No dia 10 de fevereiro, em São Paulo, o Instituto Nacional de Meteorologia (Inmet) registrou 114 milímetros de precipitação – o segundo maior volume de chuva para o mês em 77 anos. Os resultados foram muitos transtornos para a população, desabamentos, serviços públicos cancelados, mobilidade e transporte público afetados. A cidade parou. Desde o final do ano passado, as notícias de cidades em situação de calamidade por conta das chuvas ocupam os noticiários: Salvador, no final de novembro de 2019; Belo Horizonte e cidades do leste mineiro desde janeiro. O que se vê em São Paulo não é diferente do que ocorre nas demais cidades, com mais ou menos recursos financeiros disponíveis ou investidos. “As chuvas de verão têm deixado expostos os equívocos dos modelos de urbanização adotados pelas cidades brasileiras de todos os portes”, afirma o secretário de Políticas Públicas da Federação Nacional dos Arquitetos e Urbanistas (FNA), arquiteto e urbanista Patryck Carvalho.

“Nós tratamos mal os rios e córregos, desrespeitando as dinâmicas naturais das águas. As planícies de inundação natural estão ocupadas por diversos usos inadequados, com altos índices de impermeabilização do solo. Os fundos de vales são, em regra, utilizados para construção de avenidas, com tamponamento dos cursos d’água. Ao invés de despoluir, reflorestar e deixar livres as margens, o que vemos é lançamento de dejetos (de todos os tipos) e impermeabilização do solo. O modelo de circulação consagrado é o do transporte privado por automóveis que exige milhares de quilômetros de vias pavimentadas”, pontua Carvalho.
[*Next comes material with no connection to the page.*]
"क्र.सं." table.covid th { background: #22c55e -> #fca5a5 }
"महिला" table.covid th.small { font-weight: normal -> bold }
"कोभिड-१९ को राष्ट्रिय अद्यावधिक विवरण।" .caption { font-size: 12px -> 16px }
Cerca de 674 mil pessoas vivem em áreas consideradas de risco na cidade de São Paulo. No Brasil, estima-se cerca de 8,2 milhões de pessoas nessa situação, segundo dados do Instituto Brasileiro de Geografia e Estatística (IBGE). De acordo com o diretor da FNA, a redução das áreas verdes e permeáveis tem sido uma tônica em todas as cidades. Em São Paulo, os Parques Lineares, que deveriam ser implantados ao longo das margens dos córregos, são um comando do Plano Diretor não obedecido pelos que elaboram o orçamento da cidade. O arquiteto e urbanista destaca que uma parte considerável das cidades é produzida pelos próprios trabalhadores. “Isso ocorre porque o planejamento e boa parte dos investimentos públicos destinam-se às áreas mais endinheiradas das cidades. Para as demais áreas prevalecem o planejamento e o investimento de remediação”, afirma o diretor da FNA.
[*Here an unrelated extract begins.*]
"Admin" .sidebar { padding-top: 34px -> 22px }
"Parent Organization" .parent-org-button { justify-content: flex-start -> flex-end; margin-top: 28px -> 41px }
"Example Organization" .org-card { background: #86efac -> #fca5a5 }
Carvalho lembra que é nos morros e beiras de córrego que grande parte da população consegue lugar para morar, uma vez que a habitação na cidade formal, produzida pelo mercado imobiliário, é cara e não pode ser adquirida pela maioria. Além disso, tanto os morros quanto as beiras de córrego apresentam restrições de ocupação nas legislações ambientais e urbanísticas, por cumprirem funções de regulação ambiental, por exemplo, para retenção e circulação das águas. “São justamente essas restrições que retiram esses territórios da utilização e comercialização pelo mercado imobiliário formal, pelo menos por um tempo”, destaca o arquiteto e urbanista.

Em meio à realidade brasileira, está a Constituição de 1988, que trata a Habitação como um direito social – e é hoje uma das mercadorias mais valorizadas nas cidades. No entanto, políticas habitacionais em escala, com altos subsídios, de forma a atender as famílias de mais baixa renda, são intermitentes e dependem do governante de plantão (o MCMV foi criado em 2009 e patina desde 2016). “Então, auto construir uma casa em áreas de risco não é escolha, mas a única opção de morar para muitas famílias. Elas têm um alto custo social para viver nesses lugares, seja cotidianamente, pelas carências e ausências, seja nos momentos de tragédias que afetam de modo mais contundente essas regiões”, pontua.